Reviews

Three Colours: White (15) |Close-Up Film Review

Dir. Krzysztof Kieślowski, France/Poland, 1994, 92 mins

Cast: Zbigniew Zamachowski, Julie Delpy, Janusz Gajos

Review by Ben Thomas

A newly restored version of Krzysztof Kieślowski’s Three Colours: White is being re-released into cinemas by Curzon. The entire Three Colours Trilogy, newly restored in 4K, will be screened in UK cinemas from March 31st before the release of the new 7-disc 4K Ultra HD & Blu-Ray box set. The trilogy is based on the French Revolutionary ideals of freedom, equality and fraternity.

Three Colours: White, the second film in the Three Colours Trilogy, is a bleak and pessimistic work. In contrast to Three Colours: Blue, which has selflessness at its heart, White is terrifying in its lack of trust and compassion. The film follows Polish hairdresser Karol Karol (Zbigniew Zamachowski). He is living in Paris with his wife Dominique (Julie Delpy), before she demands a divorce on the grounds of the non-consummation of their marriage. After the court ruling, Dominique drives her white car across the concrete as Karol desperately pulls at her door handle, believing he can save the marriage—that the love isn’t gone. Karol is left out in the cold, with his bank accounts frozen and cards invalidated. He is even without a passport. He despises the apparent lack of equality with his wife, being a Polish immigrant in France amongst other things.

Karol meets a fellow Pole, Mikołaj (Janusz Gajos), in an almost empty Paris train station. The man offers him a peculiar job: to kill a man who doesn’t want to keep on living, but who can’t kill himself because of the effect it might have on his wife and kids. Karol leads the man up the station stairs to glimpse at Dominique’s apartment. They see her silhouette, and one of a man. Karol calls her shortly after and she picks up—he listens. This is the last real sight of Dominique until the final movement of the film. Karol agrees to Mikołaj’s request and is smuggled back home to Poland in his luggage—via an unexpected detour. It is in his homeland that he begins to rebuild his reputation through a number of questionable business schemes. He fights for his own self-created and self-distorted form of equality. The right to be equally ruthless.

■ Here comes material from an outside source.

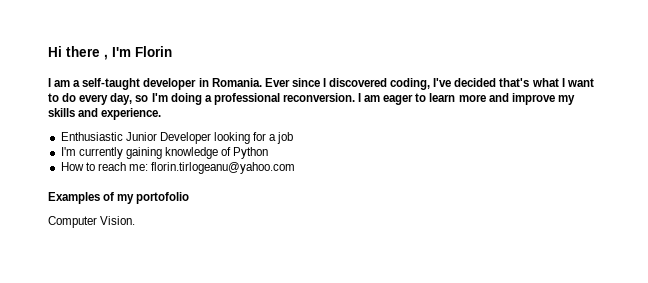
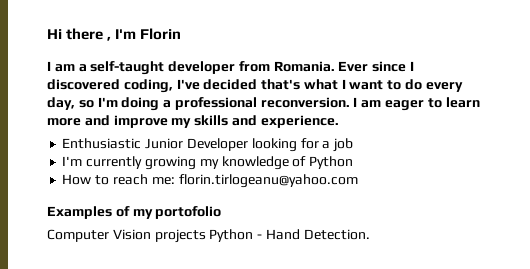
[198,78,209,87] in -> [238,61,270,72] from
[125,147,162,159] gaining -> [144,156,219,170] growing my
[100,216,136,225] Vision. -> [112,229,370,243] Vision projects Python - Hand Detection.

There are brief moments of ecstasy in the film. The scene in which Karol and Mikołaj gallop across the snow is bizarrely divine, but the feeling quickly subsides as the more revengeful matters ensue. Karol is determined to seize control over his own immediate existence but, in doing so, he only remakes himself according to the ideal he thinks Dominique is seeking. He removes the parts of himself that he believes she has rejected in him. He seeks to become the embodiment of Dominique’s desire and then to destroy it in front of her eyes. Karol is a problematic central character, well-acted by Zamachowski, who seethes and hardens until the very last moments.

Three Colours: White is a more enjoyable film to analyse than to watch. There is evidently a lot working beneath the surface, particularly regarding trust and compassion in relationships, and how someone rebuilds and reinvents themselves in the face of a life-altering rejection. This being said, the film’s middle section lacks direction and Dominique’s character is not explored in nearly enough depth, rarely behaving as anything other than a phantom of female deviousness and distance. The conclusion is chilling, but doesn’t quite land due, in large part, to the lack of relational development earlier in the film.